→ GOAL OF THE EXERCISE: Pick up at the line with "shipping: 52.95 -> 35.95". Write it out exactly, along with each later line through the end of the data, and nothing more.
RECORDED DATA Start Marker
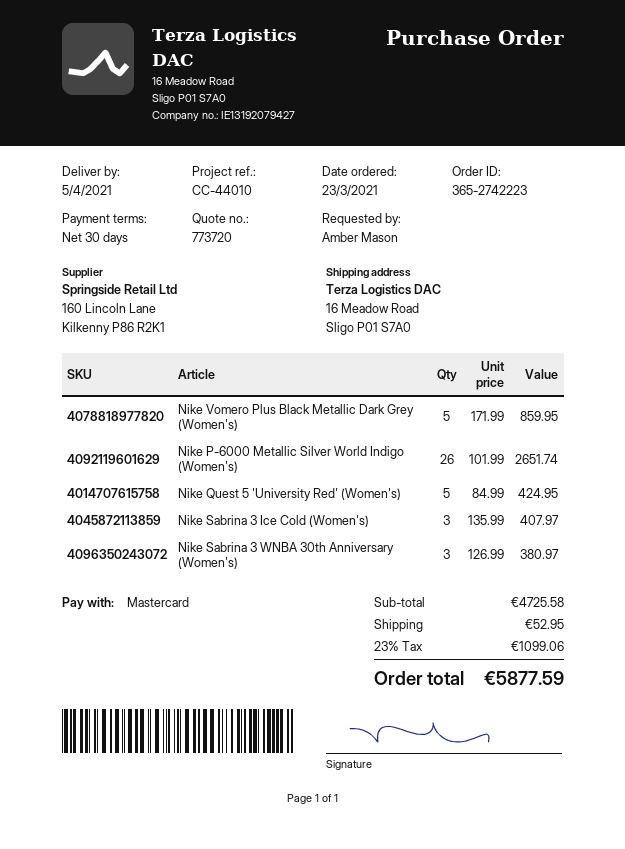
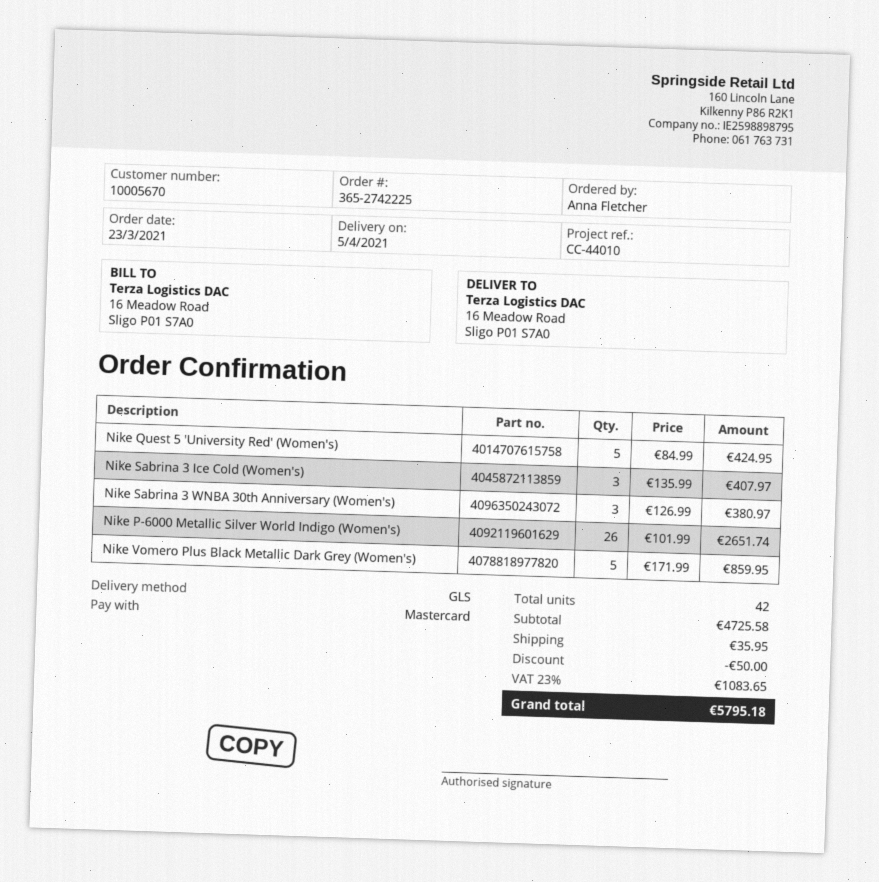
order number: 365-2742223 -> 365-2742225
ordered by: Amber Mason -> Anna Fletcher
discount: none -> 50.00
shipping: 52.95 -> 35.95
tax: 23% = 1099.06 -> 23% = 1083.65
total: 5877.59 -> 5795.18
RECORDED DATA End Marker
→ ANSWER FOR THE TASK:
shipping: 52.95 -> 35.95
tax: 23% = 1099.06 -> 23% = 1083.65
total: 5877.59 -> 5795.18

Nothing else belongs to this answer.